A possible explanation for the lower values of predictive ability of machine learning methodologies when compared to GBLUP in FFT prediction is that, even though it is a complex trait58,59, additive genetic variance contributed with a large proportion of this trait. If the relationship between trait and response is close to a linear model, then a linear approach will probably work well and be superior to a method like a regression tree that does not explore this linear structure22,60.

In the context of a hybrid breeding program, identifying high-performance genotypes is essential61. However, extensive field trials are needed to identify the best hybrids in the target environment. These trials require resources in terms of people, equipment, and area to carry out the phenotyping of the plants. Furthermore, most crosses are discarded after evaluation due to poor overall performance62. Associated with this fact is the trend of stagnating or rising costs of field evaluations, unlike genotyping which tends to decrease63. In this sense, the use of genomic information in multiple-environment trials is an alternative to traditional field trials, as it allows to reduce the phenotyping costs and to increase the number of hybrid combinations evaluated when performing the prediction of the genetic value of individuals that were not evaluated in the field11,64.

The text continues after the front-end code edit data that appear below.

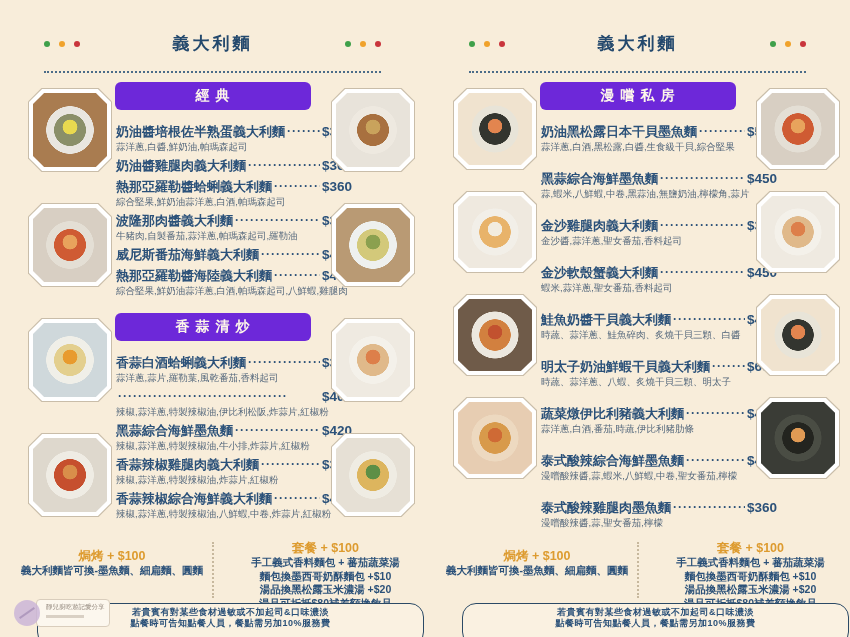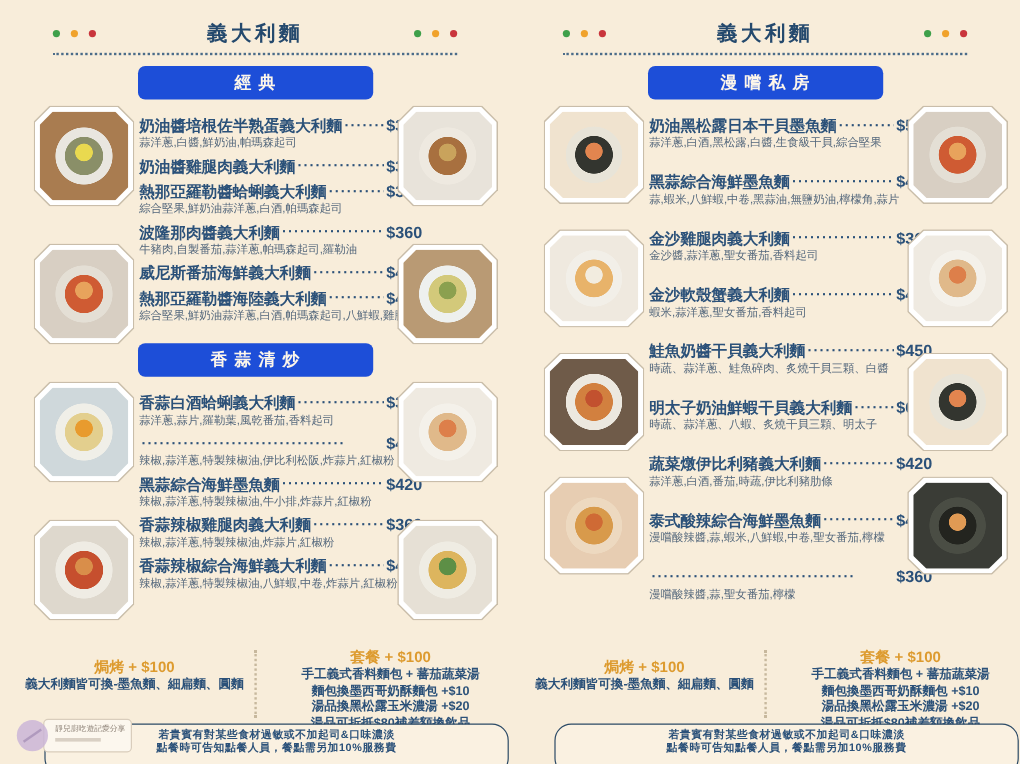"義大利麵" .header-row { margin: 0 44px -> 16px 44px }
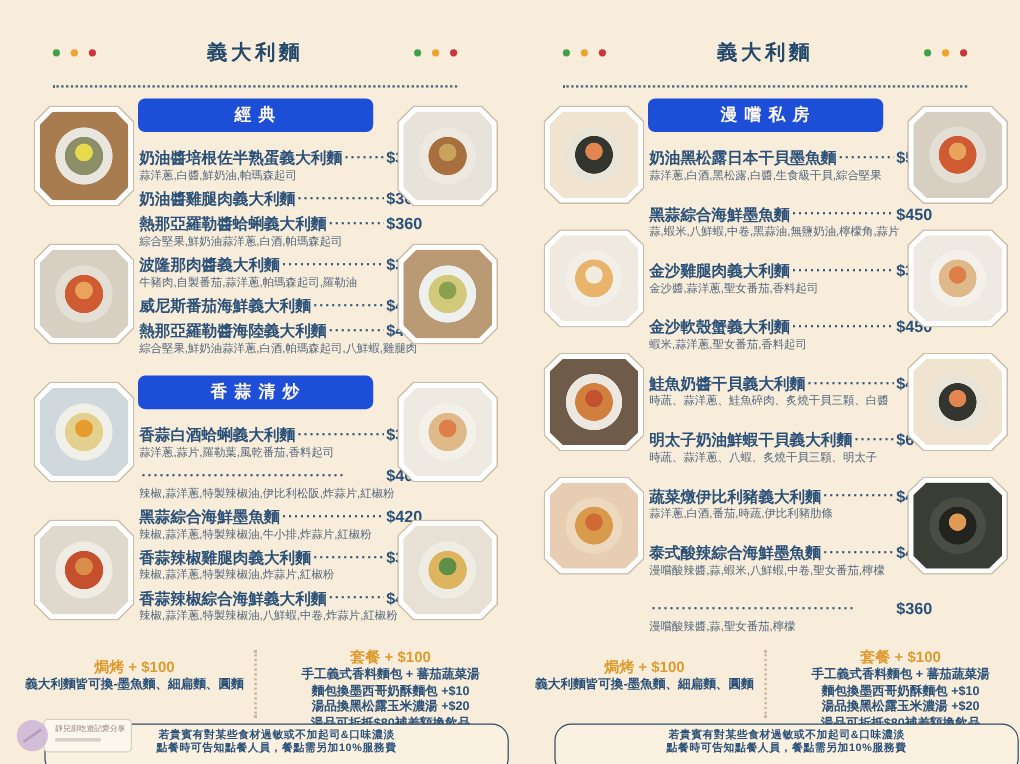"經典" .pill { background: #1d4ed8 -> #6d28d9 }
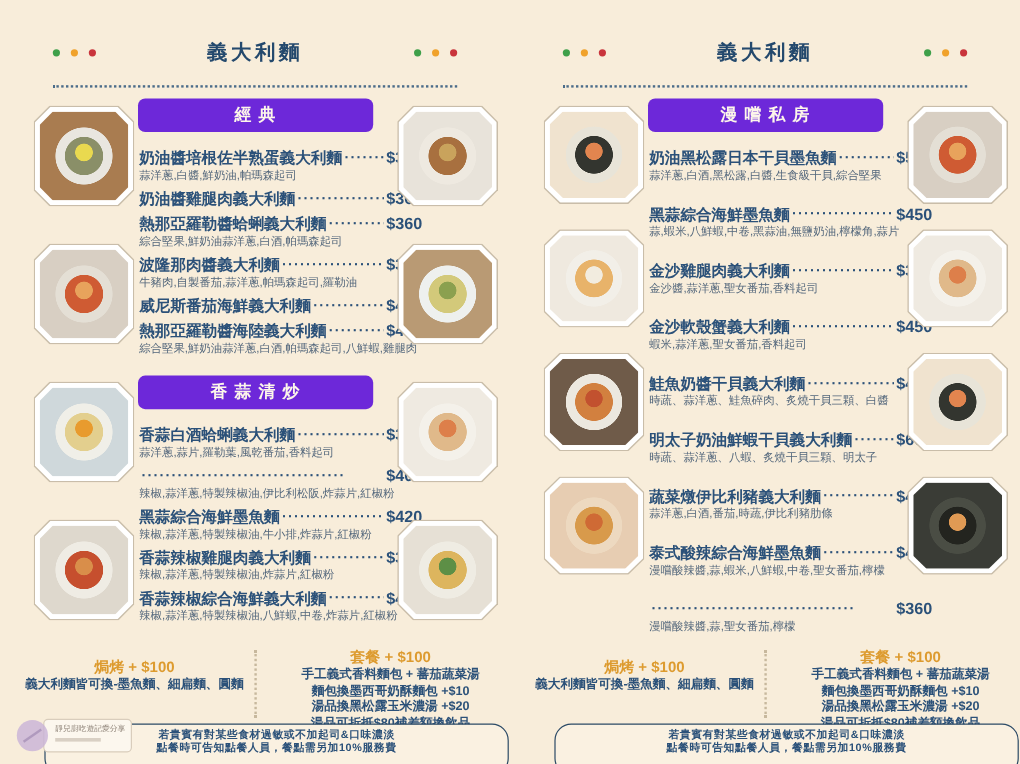"泰式酸辣雞腿肉墨魚麵" span.iname { html: none -> <span>泰式酸辣雞腿肉墨魚麵</span> }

Based on the results of this study, a practical application of cost reduction and the efficiency of genomic selection in a breeding program can be demonstraded10. Assuming the cost of an experimental maize trial is $17.00 per plot65 and the cost of sequencing genotyping (GBS) standard is $25.38 per parental line66, the total budget needed for a breeding program would be $108,120.00 for phenotyping the 265 single cross hybrids in eight experimental trials using three replications, and $5,076.00 for genotyping the 188 parental lines and the two testers. Using the GBLUP-AD model, it was shown that the predictive abilities for the untested single hybrids averaged greater than 0.40 for GY under WW conditions, with an imbalance of 25% of hybrids randomly missing in each environment. Consequently, the cost reduction for the breeding program would be approximately 25% or $27,030.00 compared to phenotyping alone, which would cover the costs of genotyping the lines ($5,076.00).

The models proposed in this study can be applied to other crops that use hybrids to explore heterosis, and they can be expanded to include environmental variables to predict non-evaluated environments. In addition, this study demonstrates the application of machine learning methodologies in tests of multiple environments for predicting of hybrids, comparing their performance with GBLUP with non-additive effects, thus highlighting the potential of both methodologies.


Genomic prediction for untested maize single cross hybrids using both statistical and machine learning approaches were applied in MET assays. The results demonstrate that both methodologies are efficient and can be valuable tools in maize breeding programs to accurately predict the performance of hybrids in specific environments. The choice of the best methodology depends on the specific case. To optimize the predictive ability of GBLUP, it is crucial to accurately model the variance components. On the other hand, machine learning methodologies have the advantage of capturing non-additive effects without making any assumptions at the outset of the model. We found that predicting the performance of new hybrids that were not evaluated in any field trials was more challenging than predicting hybrids in unbalanced trials. However, regardless of the methodology used, environments with the lowest heritability showed the lowest predictive abilities, underscoring the importance of conducting well-designed and properly replicated experiments.